### Problem details:
Print the data below exactly, but only the lines from the one containing "[626,340,757,356] run npm" down to the one containing "[538,447,841,464] bundle.js with", inclusive.

### Records provided:

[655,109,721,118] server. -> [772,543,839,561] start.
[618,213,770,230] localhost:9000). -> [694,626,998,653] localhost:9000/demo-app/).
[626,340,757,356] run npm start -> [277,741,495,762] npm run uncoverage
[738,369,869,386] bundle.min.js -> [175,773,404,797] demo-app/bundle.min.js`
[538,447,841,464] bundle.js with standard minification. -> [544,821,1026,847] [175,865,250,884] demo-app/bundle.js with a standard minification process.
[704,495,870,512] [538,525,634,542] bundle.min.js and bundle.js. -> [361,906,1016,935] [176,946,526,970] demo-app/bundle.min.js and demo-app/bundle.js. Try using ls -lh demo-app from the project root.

==

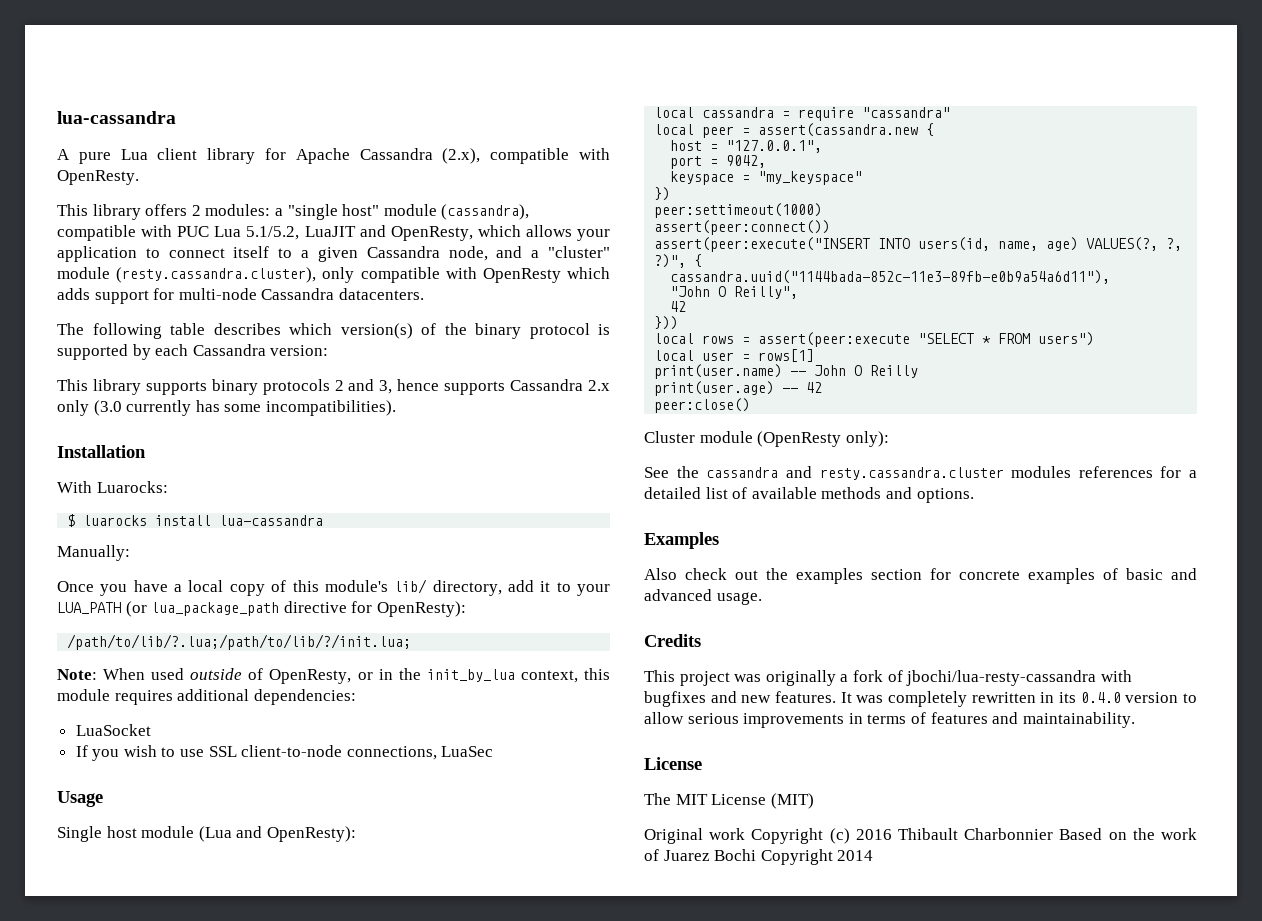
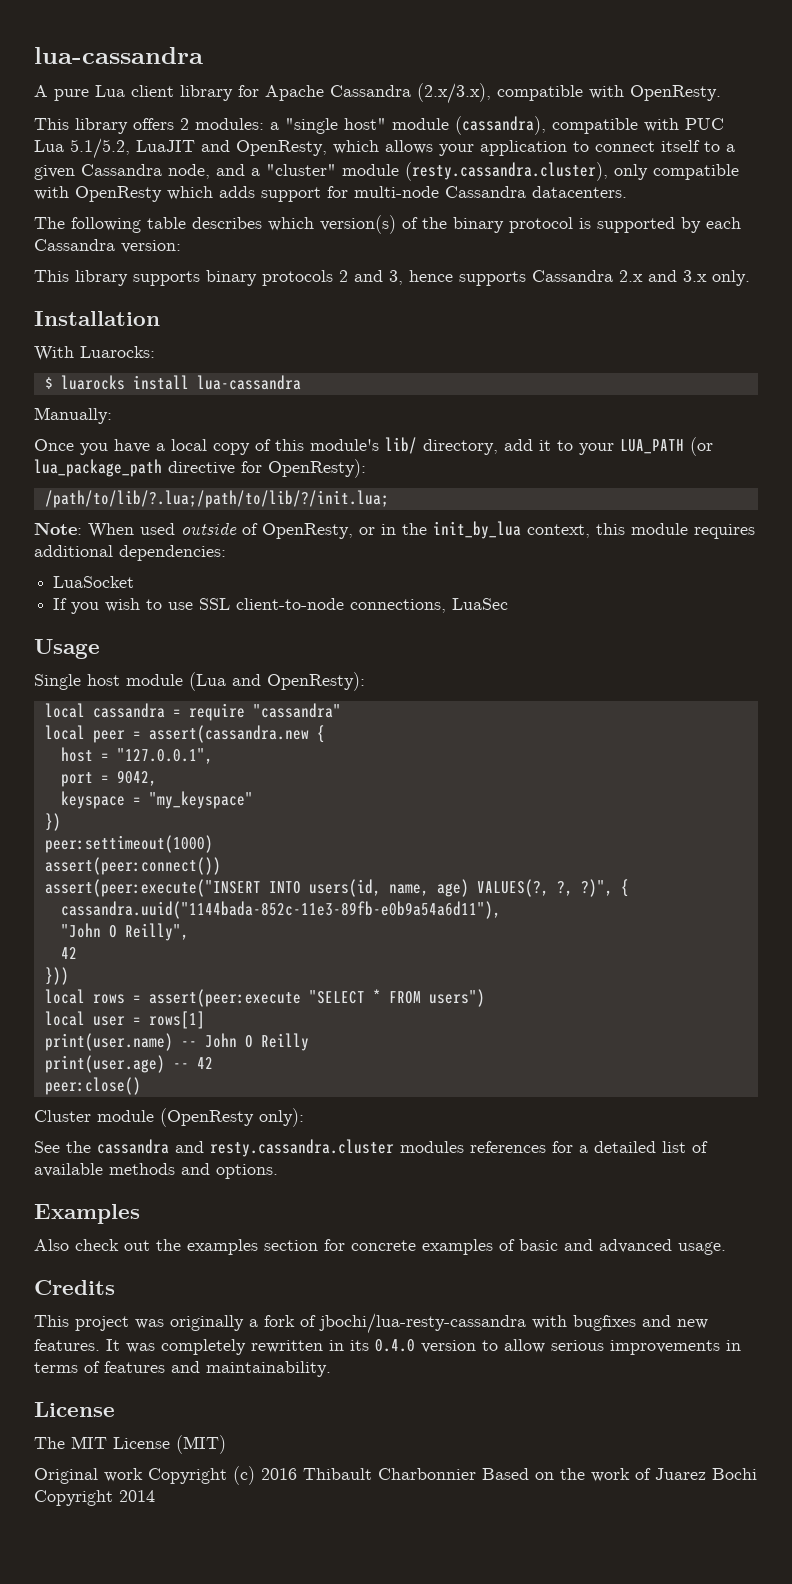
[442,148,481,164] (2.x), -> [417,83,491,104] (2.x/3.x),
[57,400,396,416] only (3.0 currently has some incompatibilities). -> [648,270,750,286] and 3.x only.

### Exercise answer:
[626,340,757,356] run npm start -> [277,741,495,762] npm run uncoverage
[738,369,869,386] bundle.min.js -> [175,773,404,797] demo-app/bundle.min.js`
[538,447,841,464] bundle.js with standard minification. -> [544,821,1026,847] [175,865,250,884] demo-app/bundle.js with a standard minification process.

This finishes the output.